但毕竟是他自己做错了事,心里的愧疚让他没有立刻抽开手,而是任由舒将军把两人的手按在一起。
“心心这丫头害羞也就罢了,你可是军营里出来的,什么场面没见过,怎么成了锯了嘴的葫芦?”舒将军还以为韩清泽这是害羞,哈哈一笑。
韩清泽张了张嘴,一个字也说不出来。
还是舒心不动声色地把自己的手抽了出来,笑着说道:“父亲放心去吧,咱们将军府中竟然是一切顺顺当当,不会出一点儿岔子。”
舒将军还是第一回见到女儿如此稳重,满意地点头:“好,好,你们能这么想我就放心了!将士们听着,时辰已到,咱们这就出发往西北!”
一群人浩浩荡荡,骑着战马在西城门前的关道驰骋而去。
等到前来送行的兵部官员离开,韩清泽便迫不及待地质问舒心:“你这是什么意思?什么叫一切都会顺顺当当,不出一点岔子?”
舒心看了韩清泽一眼,反问:“若不这样说,难道在我父亲面前说你的魂儿都快要被温仪勾走了。叫我父亲身上战场上,还要为你做的事担心?”

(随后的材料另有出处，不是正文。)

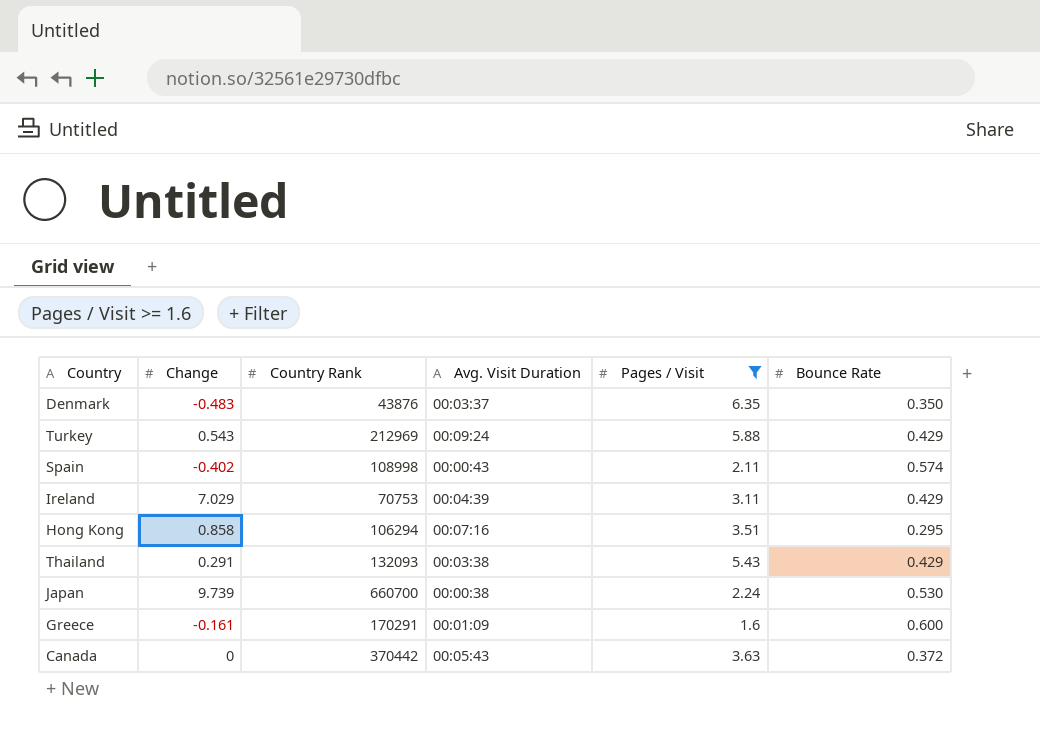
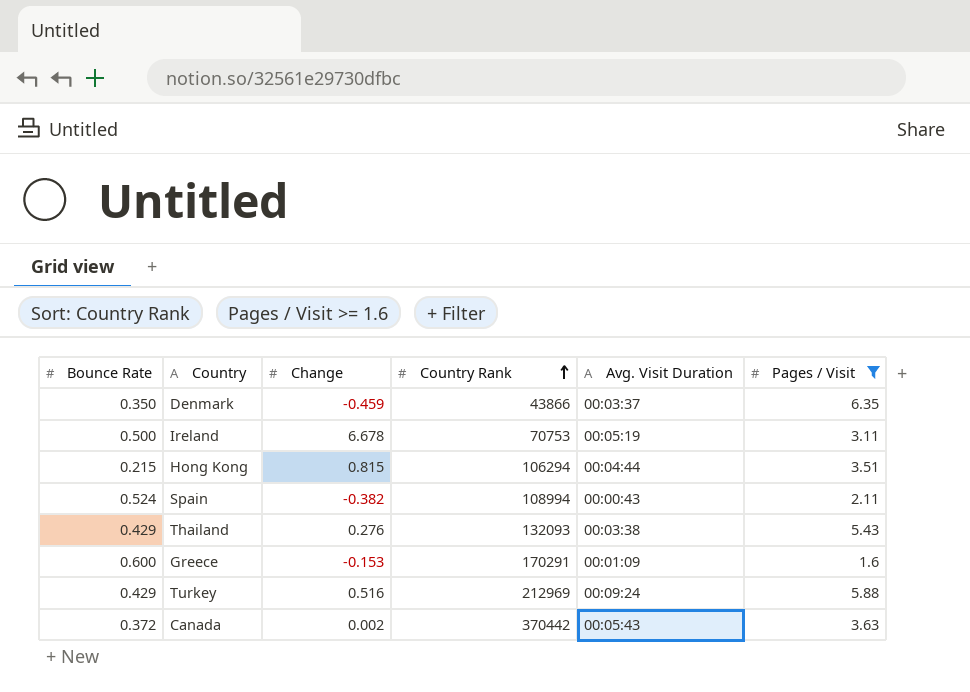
row order: none -> Country Rank ascending
column Bounce Rate | position: 6 -> 1
row Japan: 9.739 | 660700 | 00:00:38 | 2.24 | 0.530 -> none
Denmark | Change: -0.483 -> -0.459
Denmark | Country Rank: 43876 -> 43866
Ireland | Bounce Rate: 0.429 -> 0.500
Ireland | Change: 7.029 -> 6.678
Ireland | Avg. Visit Duration: 00:04:39 -> 00:05:19
Hong Kong | Bounce Rate: 0.295 -> 0.215
Hong Kong | Change: 0.858 -> 0.815
Hong Kong | Avg. Visit Duration: 00:07:16 -> 00:04:44
Spain | Bounce Rate: 0.574 -> 0.524
Spain | Change: -0.402 -> -0.382
Spain | Country Rank: 108998 -> 108994
Thailand | Change: 0.291 -> 0.276
Greece | Change: -0.161 -> -0.153
Turkey | Change: 0.543 -> 0.516
Canada | Change: 0 -> 0.002

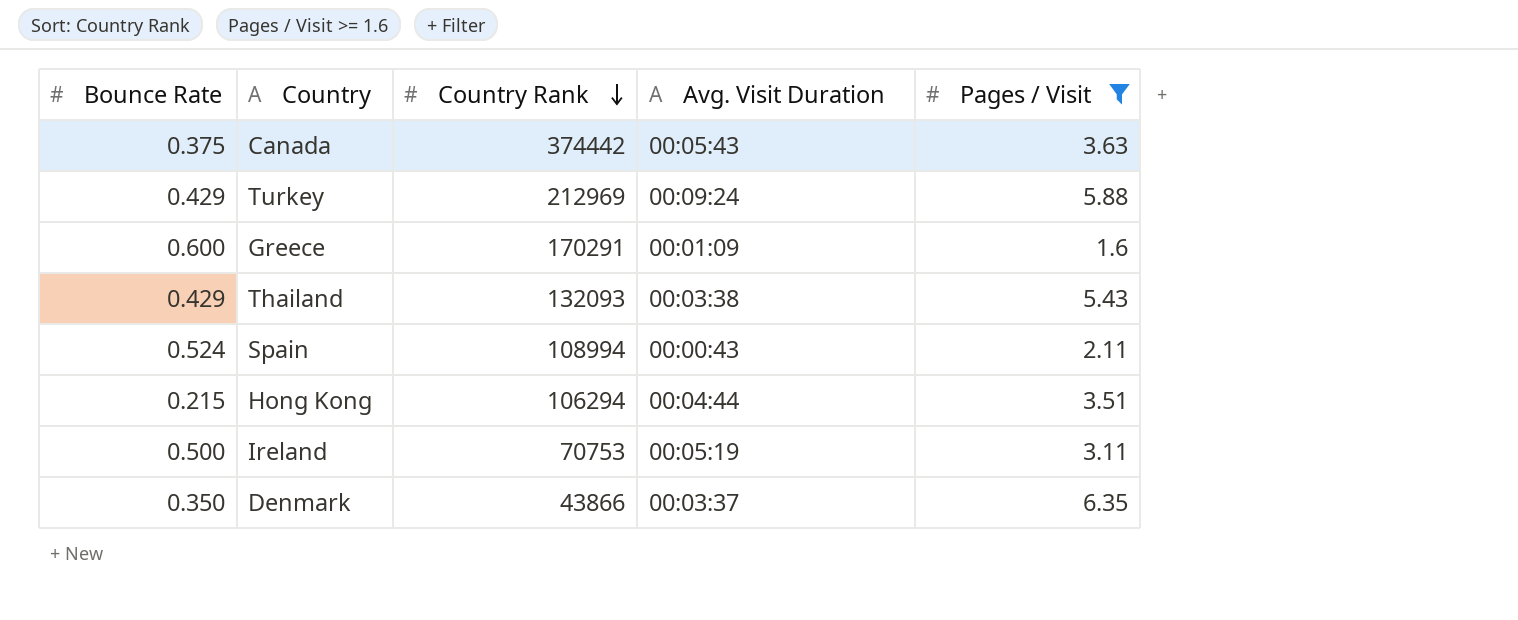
row order: Country Rank ascending -> Country Rank descending
column Change | position: 3 -> none
Canada | Bounce Rate: 0.372 -> 0.375
Canada | Country Rank: 370442 -> 374442

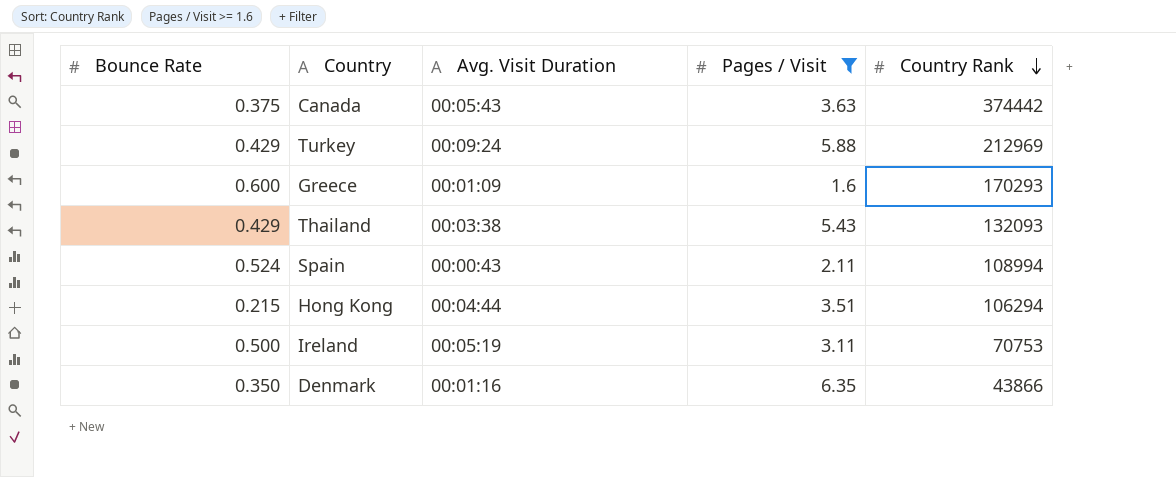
column Country Rank | position: 3 -> 5
Greece | Country Rank: 170291 -> 170293
Denmark | Avg. Visit Duration: 00:03:37 -> 00:01:16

“你!”韩清泽脸上闪过一丝难堪,一时难以面对舒心的目光,便转向李长愿道,“昨日宜修回去不久,身上就冒出不少疹子,大夫都说了一定是被人下毒所致,郡主难道不想说什么?”
温仪身上的药就是李长愿下的,不用韩清泽说,李长愿都清楚会出现什么情况。
但毒虽然是她下的,当着韩清泽的面,她又怎么可能轻易承认?
李长愿正想说话,就听到一旁的舒心诧异地出了声:“你说什么?温仪中毒了?”
“是!昨日温府请来数个名医,都说温姑娘中了毒。”韩清泽咬牙道。
温仪被那毒折磨得一夜未睡,恨不得把自己的皮肤都挠破。若不是他紧紧地抱着温仪,只怕温仪已经毁容!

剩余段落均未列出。